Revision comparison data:
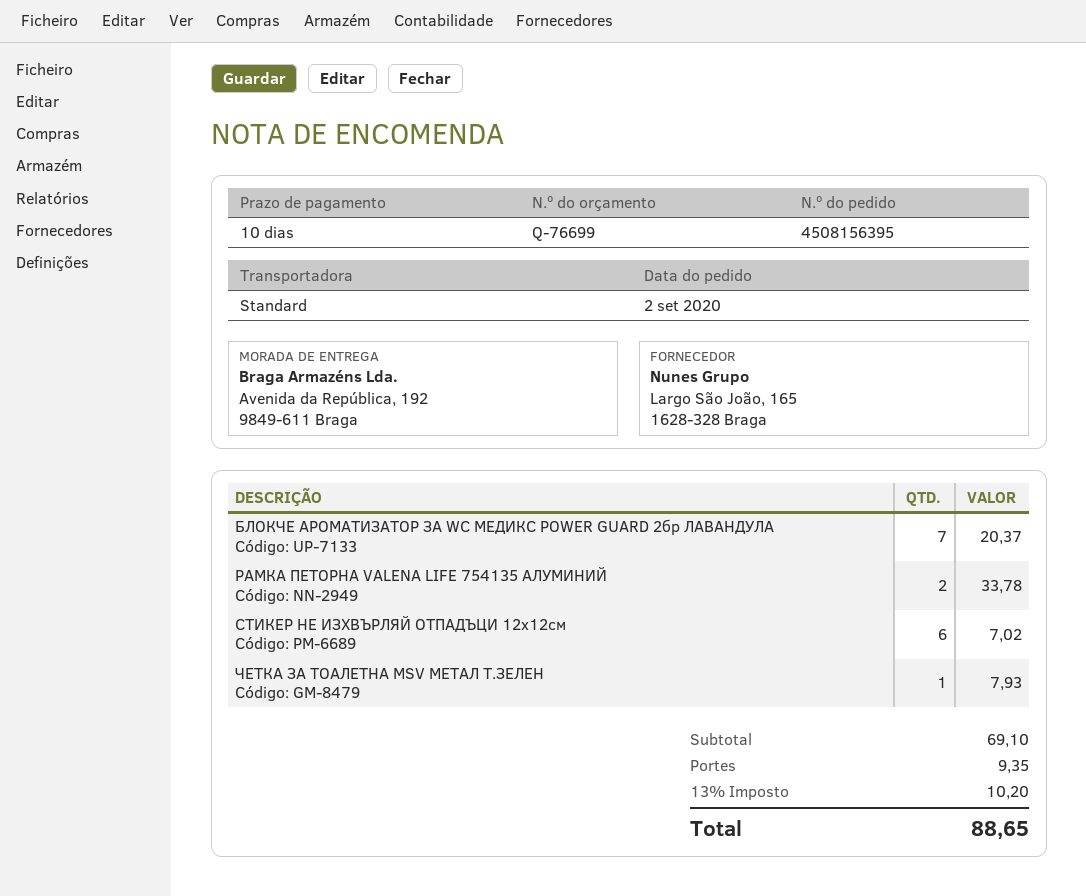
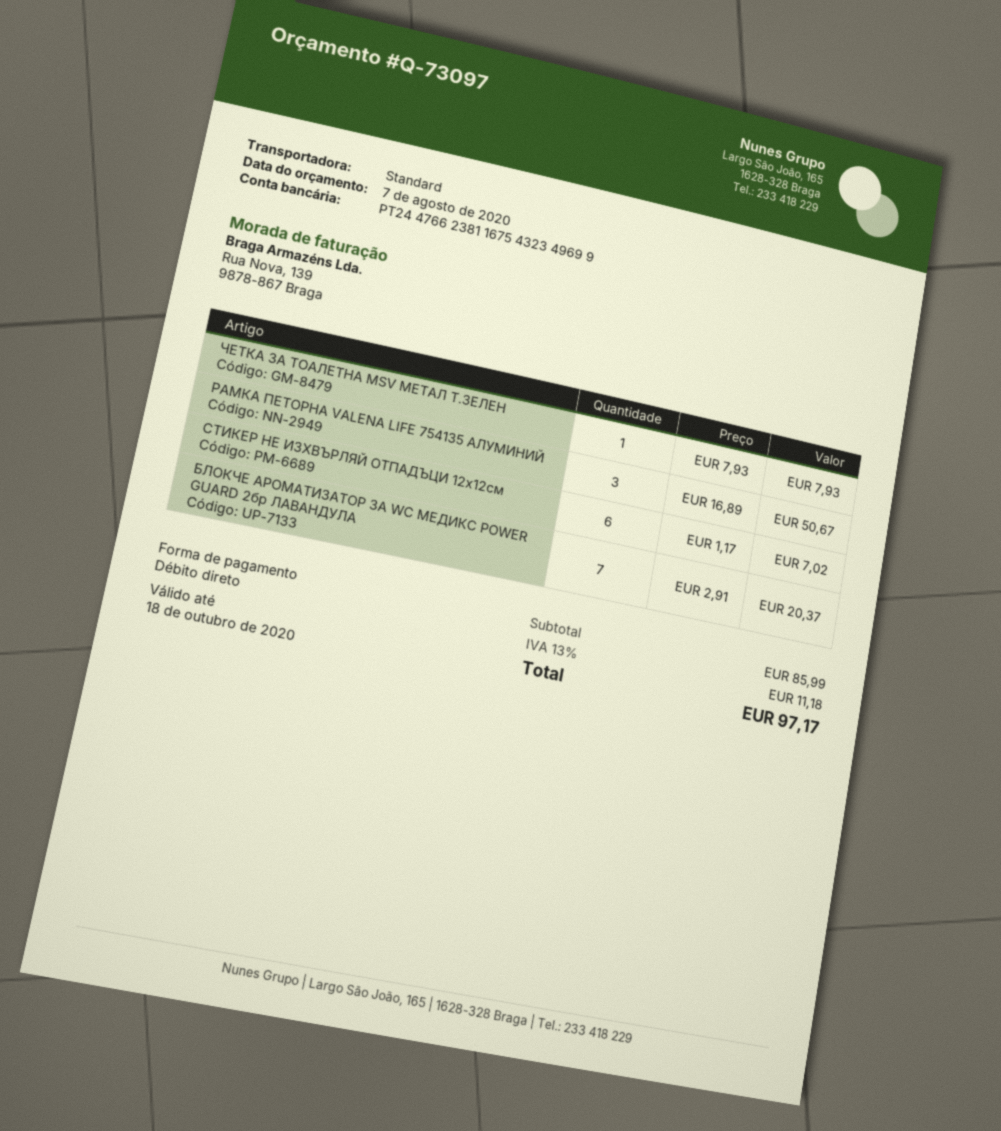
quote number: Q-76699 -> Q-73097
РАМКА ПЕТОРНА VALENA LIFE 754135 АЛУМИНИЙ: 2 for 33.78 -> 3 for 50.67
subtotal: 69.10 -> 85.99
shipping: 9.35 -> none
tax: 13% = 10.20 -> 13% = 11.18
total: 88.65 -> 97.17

==

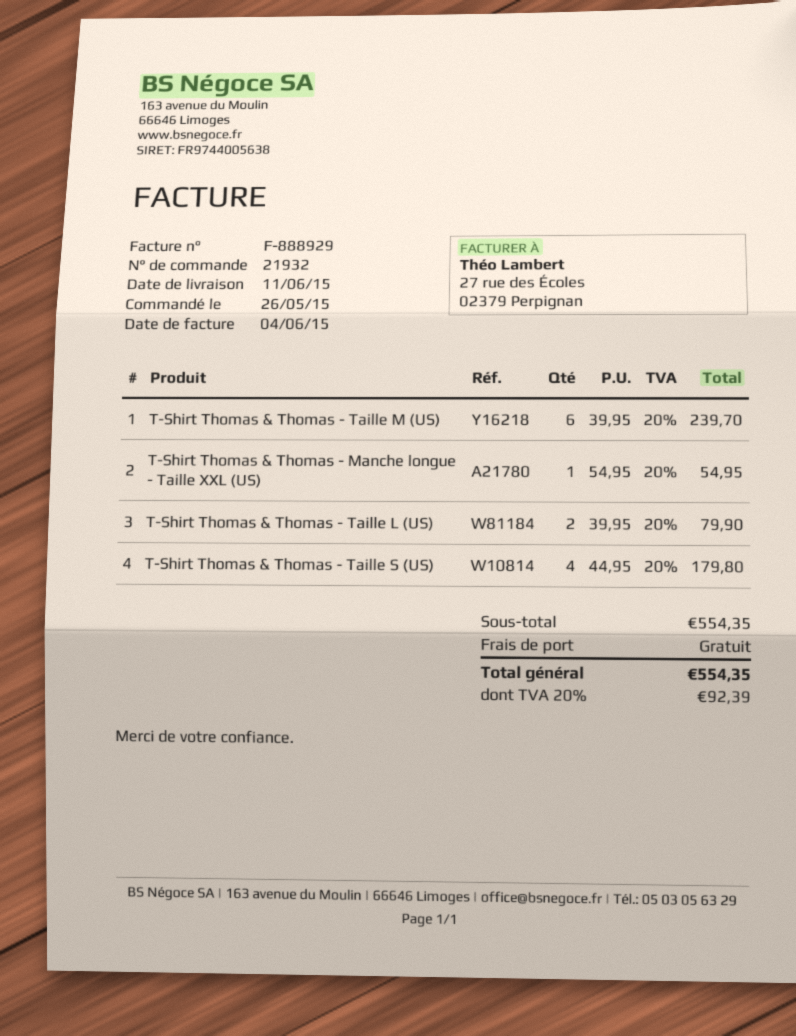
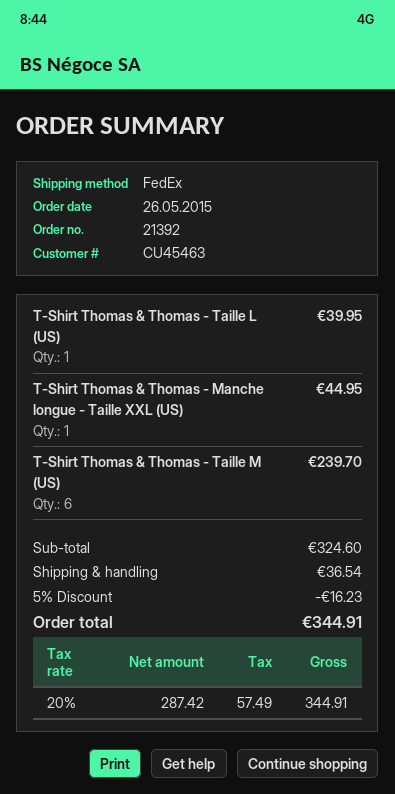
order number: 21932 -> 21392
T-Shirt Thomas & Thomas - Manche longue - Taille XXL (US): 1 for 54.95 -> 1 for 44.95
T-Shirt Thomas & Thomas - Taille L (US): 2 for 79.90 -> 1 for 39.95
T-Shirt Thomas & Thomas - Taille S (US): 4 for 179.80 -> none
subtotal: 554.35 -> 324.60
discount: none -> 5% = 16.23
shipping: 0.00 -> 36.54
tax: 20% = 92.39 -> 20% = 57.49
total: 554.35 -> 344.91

==

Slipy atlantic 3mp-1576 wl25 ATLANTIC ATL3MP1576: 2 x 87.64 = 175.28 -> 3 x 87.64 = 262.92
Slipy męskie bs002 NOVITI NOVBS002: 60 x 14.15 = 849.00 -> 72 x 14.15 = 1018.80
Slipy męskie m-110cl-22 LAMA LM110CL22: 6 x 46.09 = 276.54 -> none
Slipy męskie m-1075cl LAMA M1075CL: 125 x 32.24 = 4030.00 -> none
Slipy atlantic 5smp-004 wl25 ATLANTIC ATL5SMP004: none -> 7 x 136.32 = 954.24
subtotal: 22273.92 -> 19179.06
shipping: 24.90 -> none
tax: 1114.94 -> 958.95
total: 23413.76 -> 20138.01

Exercise -
Above are the entries. Quote exactly the lines from the one bearing "order number: 21932 -> 21392" through the one bearing "tax: 20% = 92.39 -> 20% = 57.49".

Answer to the problem -
order number: 21932 -> 21392
T-Shirt Thomas & Thomas - Manche longue - Taille XXL (US): 1 for 54.95 -> 1 for 44.95
T-Shirt Thomas & Thomas - Taille L (US): 2 for 79.90 -> 1 for 39.95
T-Shirt Thomas & Thomas - Taille S (US): 4 for 179.80 -> none
subtotal: 554.35 -> 324.60
discount: none -> 5% = 16.23
shipping: 0.00 -> 36.54
tax: 20% = 92.39 -> 20% = 57.49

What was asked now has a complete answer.